No contexto do direito societário, ao analisar as invalidades das decisões tomadas em assembleias das sociedades por ações, a Quarta Turma do Superior Tribunal de Justiça (STJ) reiterou a prevalência da Lei 6.404/1976, conhecida como Lei das Sociedades por Ações, para questões que envolvem exclusivamente os acionistas ou a relação entre eles e a sociedade. Assim, a aplicação do Código Civil fica reservada para os casos em que as decisões da assembleia afetem direitos de terceiros.
Durante um julgamento específico, o caso em discussão envolveu um sócio administrador que, às vésperas de uma assembleia geral para aprovação de contas, transferiu todas as suas ações para uma empresa na qual ele e sua esposa detinham o capital social total. Esta empresa teve um papel decisivo na aprovação das contas, caracterizando um vício de votação.

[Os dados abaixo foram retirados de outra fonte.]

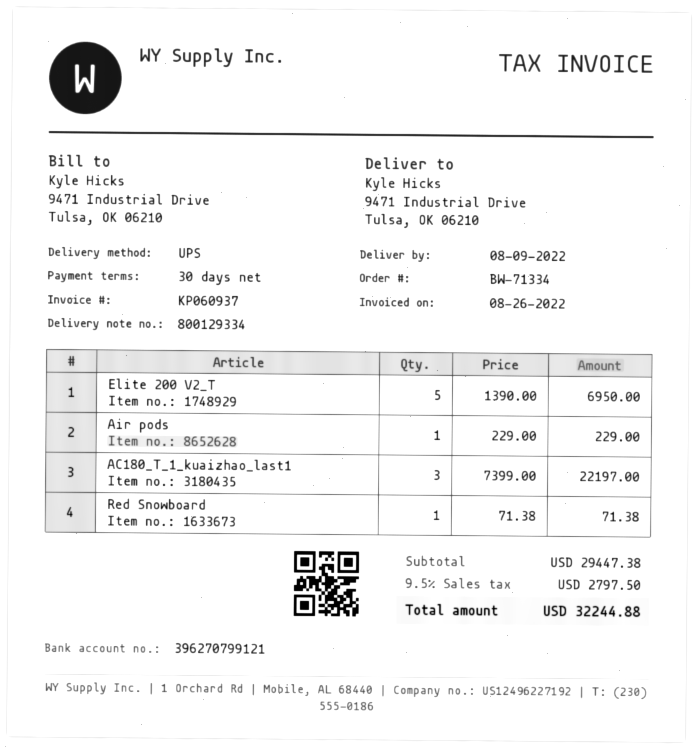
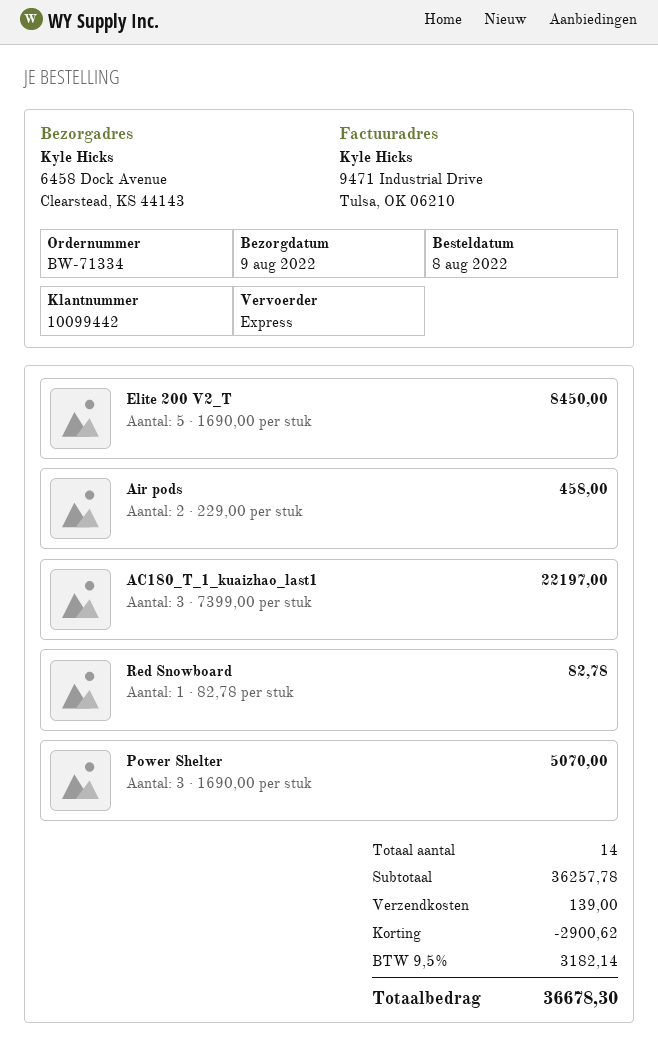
shipping method: UPS -> express
ship to: 9471 Industrial Drive, Tulsa, OK 06210 -> 6458 Dock Avenue, Clearstead, KS 44143
Elite 200 V2_T: 5 x 1390.00 = 6950.00 -> 5 x 1690.00 = 8450.00
Air pods: 1 x 229.00 = 229.00 -> 2 x 229.00 = 458.00
Red Snowboard: 1 x 71.38 = 71.38 -> 1 x 82.78 = 82.78
Power Shelter: none -> 3 x 1690.00 = 5070.00
subtotal: 29447.38 -> 36257.78
discount: none -> 2900.62
shipping: none -> 139.00
tax: 9.5% = 2797.50 -> 9.5% = 3182.14
total: 32244.88 -> 36678.30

O ministro Antonio Carlos Ferreira, relator do caso, abordou a diferença entre as sanções de anulabilidade previstas na Lei das S.A. e as de nulidade no Código Civil, dependendo da gravidade do vício conforme estabelecido pela lei. Ele destacou o princípio da especialidade, onde a lei mais específica prevalece sobre a geral, mas observou que existe debate na doutrina sobre como esses regimes devem ser aplicados.
Em sua análise, o ministro sugeriu que as normas gerais do direito civil devem ser utilizadas com cautela, aplicáveis apenas na ausência de disposições na lei especial e quando forem substancialmente compatíveis com esta, partindo do princípio que os vícios podem ser anuláveis e centrados nos interesses violados.
Ademais, no caso analisado, o Tribunal de Justiça de São Paulo identificou uma fraude contra a Lei das S.A., proibindo que administradores votem em deliberações sobre a aprovação de suas próprias contas, conforme o artigo 115, §1º da lei. O tribunal determinou a nulidade da assembleia com base no artigo 166, VI do Código Civil.
Contudo, o ministro Ferreira argumentou que tal proibição, apesar de baseada em razões éticas, diz respeito principalmente aos interesses internos da companhia e seus acionistas, configurando uma questão de anulabilidade e não de nulidade absoluta. Ele também mencionou que é possível a convalidação da deliberação, seja por uma nova votação sem o vício original ou pelo decurso de tempo necessário para a decadência do direito à declaração de nulidade.
Finalmente, ele reforçou que, conforme a jurisprudência do STJ, é necessário anular previamente a decisão que aprovou as contas para que se possa iniciar uma ação de responsabilização, e como isso não ocorreu, a ação de responsabilidade foi extinta sem julgamento do mérito.